= Mrs. Macfarlane =

Mrs MacFarlane (fl. 1716–1719) is known for being outlawed for the murder of John Cayley. The story of how she avoided punishment was the basis of verse and it was part of the story in Sir Walter Scott's novel Peveril of the Peak.

==Life==
MacFarlane was born to Colonel Charles Straiton at the end of the 17th century. She married John MacFarlane who was many years her senior when she was 19. She came to notice following the death of John Cayley on 2 October 1716. He had been wounded and then killed by two shots from his own pistols. These pistols had been lent to John MacFarlane. It was said that the motive for the murder was self-defence as Macfarlane feared that she was to be sexually assaulted. This account was given to her servant, Barbara Martine, when she returned to the house. When her husband returned she told him what had happened and that she had been attacked by Cayley after being tricked to his lodgings three days before. Her husband found the body and he advised his wife not to face trial but to flee. Other sources indicate that MacFarlane had changed her underwear before Cayley arrived. Cayley was a commissioner for the customs and he was known to the family.

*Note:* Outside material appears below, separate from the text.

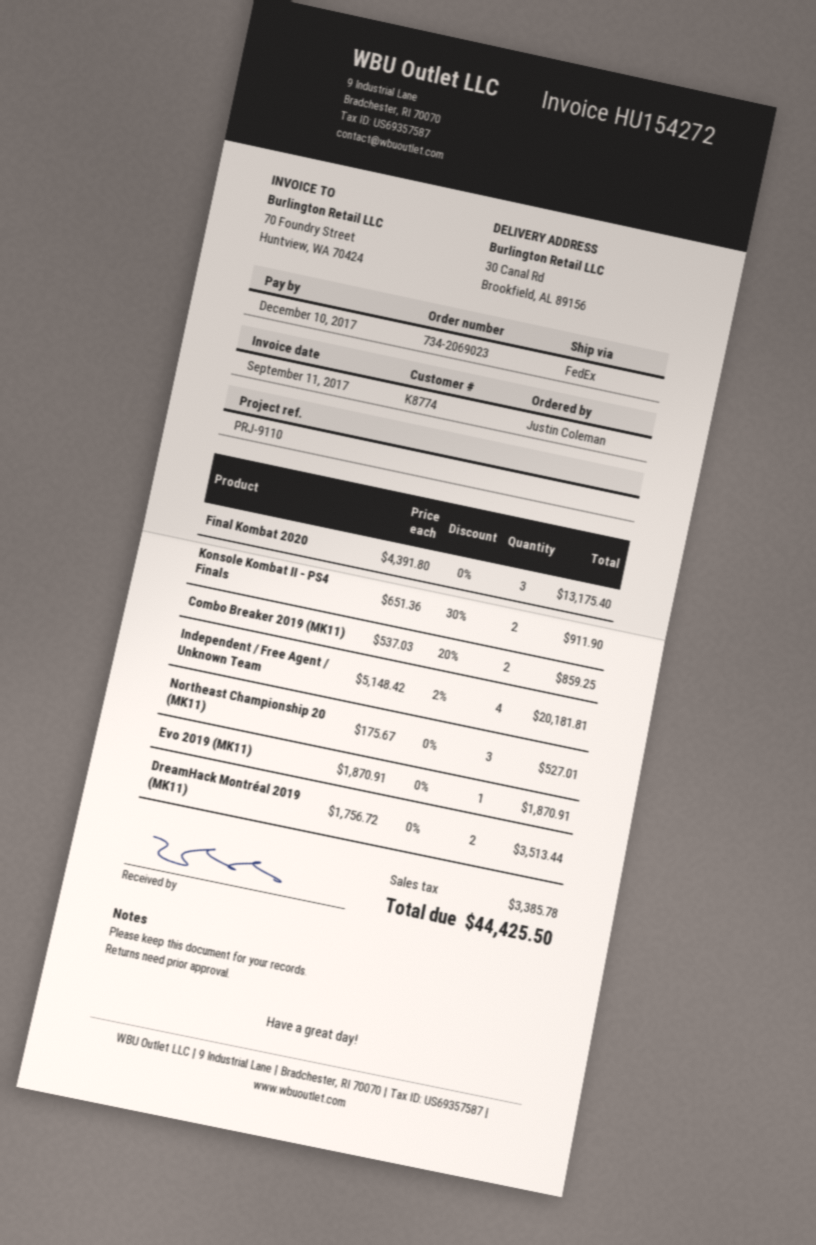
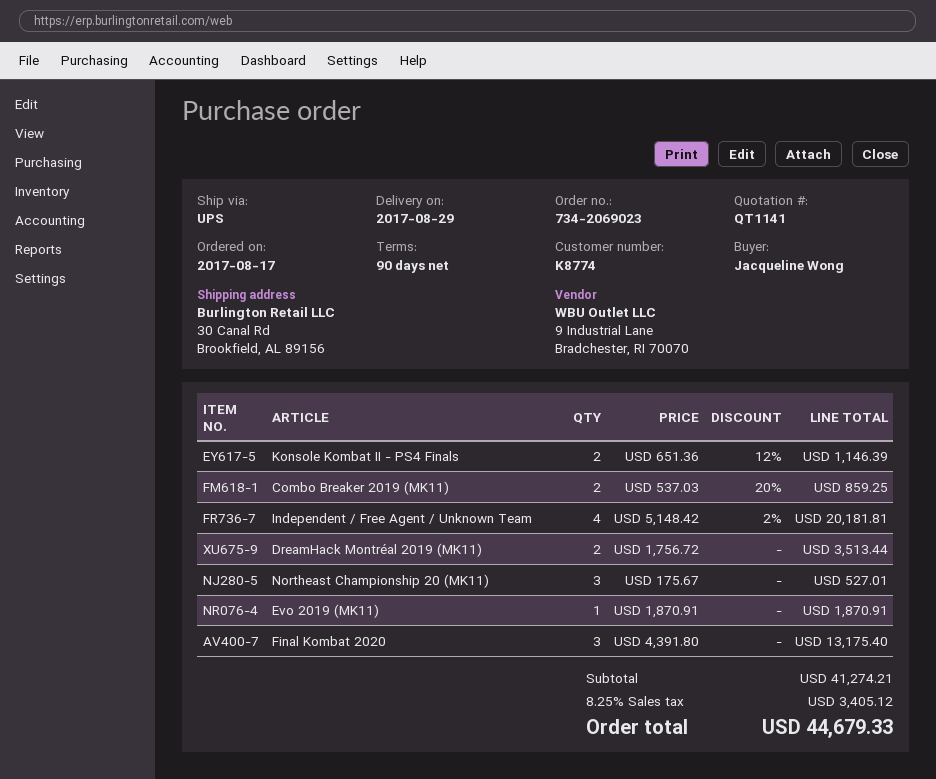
ordered by: Justin Coleman -> Jacqueline Wong
shipping method: FedEx -> UPS
Konsole Kombat II - PS4 Finals: 2 x 651.36 - 30% = 911.90 -> 2 x 651.36 - 12% = 1146.39
tax: 3385.78 -> 3405.12
total: 44425.50 -> 44679.33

MacFarlane followed her husband's advice and she was "outlawed". Verses were written that supported MacFarlane for killing in self defence.

According to some sources, she lived on in Edinburgh, being kept in a hidden room by the Swinton family. Sir Walter Scott says that he was told this story by his aunt Margaret Swinton, who said that she had met Mrs MacFarlane in her parlour and she had disappeared into a secret apartment. Her aunt's family had sworn her to secrecy as they said that MacFarlane's life was at stake.

Her husband remarried in 1719, and this is presumed to be after her death.